[[ INPUT open ]]

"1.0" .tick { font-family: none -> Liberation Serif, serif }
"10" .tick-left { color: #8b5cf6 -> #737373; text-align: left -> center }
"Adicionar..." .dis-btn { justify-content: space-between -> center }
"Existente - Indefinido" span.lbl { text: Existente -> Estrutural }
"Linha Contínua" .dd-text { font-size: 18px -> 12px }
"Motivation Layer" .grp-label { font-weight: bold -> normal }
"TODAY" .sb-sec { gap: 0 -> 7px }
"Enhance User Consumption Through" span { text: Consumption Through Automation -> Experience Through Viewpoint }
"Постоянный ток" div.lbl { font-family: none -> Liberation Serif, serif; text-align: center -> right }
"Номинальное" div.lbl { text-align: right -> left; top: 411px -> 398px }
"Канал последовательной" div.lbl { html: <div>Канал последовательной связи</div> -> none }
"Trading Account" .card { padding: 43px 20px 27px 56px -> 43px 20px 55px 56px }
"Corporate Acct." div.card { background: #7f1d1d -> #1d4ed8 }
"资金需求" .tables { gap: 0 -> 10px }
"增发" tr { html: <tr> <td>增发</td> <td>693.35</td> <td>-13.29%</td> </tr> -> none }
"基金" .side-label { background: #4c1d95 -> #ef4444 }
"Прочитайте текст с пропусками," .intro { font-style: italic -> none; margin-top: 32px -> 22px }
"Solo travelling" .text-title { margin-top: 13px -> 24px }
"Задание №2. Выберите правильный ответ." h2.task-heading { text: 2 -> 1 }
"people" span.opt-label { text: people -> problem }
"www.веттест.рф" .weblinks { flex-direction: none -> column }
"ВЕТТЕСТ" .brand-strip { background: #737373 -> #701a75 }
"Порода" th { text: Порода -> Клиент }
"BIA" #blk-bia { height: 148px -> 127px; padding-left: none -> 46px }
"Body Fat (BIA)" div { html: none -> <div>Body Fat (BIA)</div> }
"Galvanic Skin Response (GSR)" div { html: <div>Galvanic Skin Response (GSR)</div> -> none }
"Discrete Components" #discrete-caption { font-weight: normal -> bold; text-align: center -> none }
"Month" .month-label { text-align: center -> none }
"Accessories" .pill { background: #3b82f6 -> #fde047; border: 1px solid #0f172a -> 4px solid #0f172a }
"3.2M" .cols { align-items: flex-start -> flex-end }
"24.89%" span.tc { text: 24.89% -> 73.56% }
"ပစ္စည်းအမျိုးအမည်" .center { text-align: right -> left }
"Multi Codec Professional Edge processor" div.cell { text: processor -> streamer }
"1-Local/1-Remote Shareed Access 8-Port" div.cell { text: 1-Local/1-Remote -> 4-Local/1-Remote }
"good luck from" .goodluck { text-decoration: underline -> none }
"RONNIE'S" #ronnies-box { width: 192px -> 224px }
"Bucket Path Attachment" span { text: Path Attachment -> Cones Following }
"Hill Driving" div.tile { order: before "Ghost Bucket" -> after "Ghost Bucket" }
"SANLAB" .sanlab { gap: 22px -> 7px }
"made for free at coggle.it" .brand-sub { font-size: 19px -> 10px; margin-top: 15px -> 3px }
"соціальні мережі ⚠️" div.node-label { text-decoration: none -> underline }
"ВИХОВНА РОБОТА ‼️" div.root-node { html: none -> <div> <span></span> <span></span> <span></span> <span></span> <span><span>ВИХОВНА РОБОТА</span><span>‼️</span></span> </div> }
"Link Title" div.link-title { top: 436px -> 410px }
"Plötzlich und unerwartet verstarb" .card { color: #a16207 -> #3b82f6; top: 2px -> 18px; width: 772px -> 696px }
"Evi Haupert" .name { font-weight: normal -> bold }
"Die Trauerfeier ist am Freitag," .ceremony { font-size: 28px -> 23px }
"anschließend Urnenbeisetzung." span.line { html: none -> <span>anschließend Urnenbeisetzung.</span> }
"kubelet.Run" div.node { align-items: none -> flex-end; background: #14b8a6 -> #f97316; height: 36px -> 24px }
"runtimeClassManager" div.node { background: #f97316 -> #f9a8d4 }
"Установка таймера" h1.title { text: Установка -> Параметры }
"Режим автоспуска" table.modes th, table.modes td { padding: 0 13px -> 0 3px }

[[ INPUT closed ]]

Would it be possible to reproduce all the entries exactly as they appear above?

▶ TASK RESULT:
"1.0" .tick { font-family: none -> Liberation Serif, serif }
"10" .tick-left { color: #8b5cf6 -> #737373; text-align: left -> center }
"Adicionar..." .dis-btn { justify-content: space-between -> center }
"Existente - Indefinido" span.lbl { text: Existente -> Estrutural }
"Linha Contínua" .dd-text { font-size: 18px -> 12px }
"Motivation Layer" .grp-label { font-weight: bold -> normal }
"TODAY" .sb-sec { gap: 0 -> 7px }
"Enhance User Consumption Through" span { text: Consumption Through Automation -> Experience Through Viewpoint }
"Постоянный ток" div.lbl { font-family: none -> Liberation Serif, serif; text-align: center -> right }
"Номинальное" div.lbl { text-align: right -> left; top: 411px -> 398px }
"Канал последовательной" div.lbl { html: <div>Канал последовательной связи</div> -> none }
"Trading Account" .card { padding: 43px 20px 27px 56px -> 43px 20px 55px 56px }
"Corporate Acct." div.card { background: #7f1d1d -> #1d4ed8 }
"资金需求" .tables { gap: 0 -> 10px }
"增发" tr { html: <tr> <td>增发</td> <td>693.35</td> <td>-13.29%</td> </tr> -> none }
"基金" .side-label { background: #4c1d95 -> #ef4444 }
"Прочитайте текст с пропусками," .intro { font-style: italic -> none; margin-top: 32px -> 22px }
"Solo travelling" .text-title { margin-top: 13px -> 24px }
"Задание №2. Выберите правильный ответ." h2.task-heading { text: 2 -> 1 }
"people" span.opt-label { text: people -> problem }
"www.веттест.рф" .weblinks { flex-direction: none -> column }
"ВЕТТЕСТ" .brand-strip { background: #737373 -> #701a75 }
"Порода" th { text: Порода -> Клиент }
"BIA" #blk-bia { height: 148px -> 127px; padding-left: none -> 46px }
"Body Fat (BIA)" div { html: none -> <div>Body Fat (BIA)</div> }
"Galvanic Skin Response (GSR)" div { html: <div>Galvanic Skin Response (GSR)</div> -> none }
"Discrete Components" #discrete-caption { font-weight: normal -> bold; text-align: center -> none }
"Month" .month-label { text-align: center -> none }
"Accessories" .pill { background: #3b82f6 -> #fde047; border: 1px solid #0f172a -> 4px solid #0f172a }
"3.2M" .cols { align-items: flex-start -> flex-end }
"24.89%" span.tc { text: 24.89% -> 73.56% }
"ပစ္စည်းအမျိုးအမည်" .center { text-align: right -> left }
"Multi Codec Professional Edge processor" div.cell { text: processor -> streamer }
"1-Local/1-Remote Shareed Access 8-Port" div.cell { text: 1-Local/1-Remote -> 4-Local/1-Remote }
"good luck from" .goodluck { text-decoration: underline -> none }
"RONNIE'S" #ronnies-box { width: 192px -> 224px }
"Bucket Path Attachment" span { text: Path Attachment -> Cones Following }
"Hill Driving" div.tile { order: before "Ghost Bucket" -> after "Ghost Bucket" }
"SANLAB" .sanlab { gap: 22px -> 7px }
"made for free at coggle.it" .brand-sub { font-size: 19px -> 10px; margin-top: 15px -> 3px }
"соціальні мережі ⚠️" div.node-label { text-decoration: none -> underline }
"ВИХОВНА РОБОТА ‼️" div.root-node { html: none -> <div> <span></span> <span></span> <span></span> <span></span> <span><span>ВИХОВНА РОБОТА</span><span>‼️</span></span> </div> }
"Link Title" div.link-title { top: 436px -> 410px }
"Plötzlich und unerwartet verstarb" .card { color: #a16207 -> #3b82f6; top: 2px -> 18px; width: 772px -> 696px }
"Evi Haupert" .name { font-weight: normal -> bold }
"Die Trauerfeier ist am Freitag," .ceremony { font-size: 28px -> 23px }
"anschließend Urnenbeisetzung." span.line { html: none -> <span>anschließend Urnenbeisetzung.</span> }
"kubelet.Run" div.node { align-items: none -> flex-end; background: #14b8a6 -> #f97316; height: 36px -> 24px }
"runtimeClassManager" div.node { background: #f97316 -> #f9a8d4 }
"Установка таймера" h1.title { text: Установка -> Параметры }
"Режим автоспуска" table.modes th, table.modes td { padding: 0 13px -> 0 3px }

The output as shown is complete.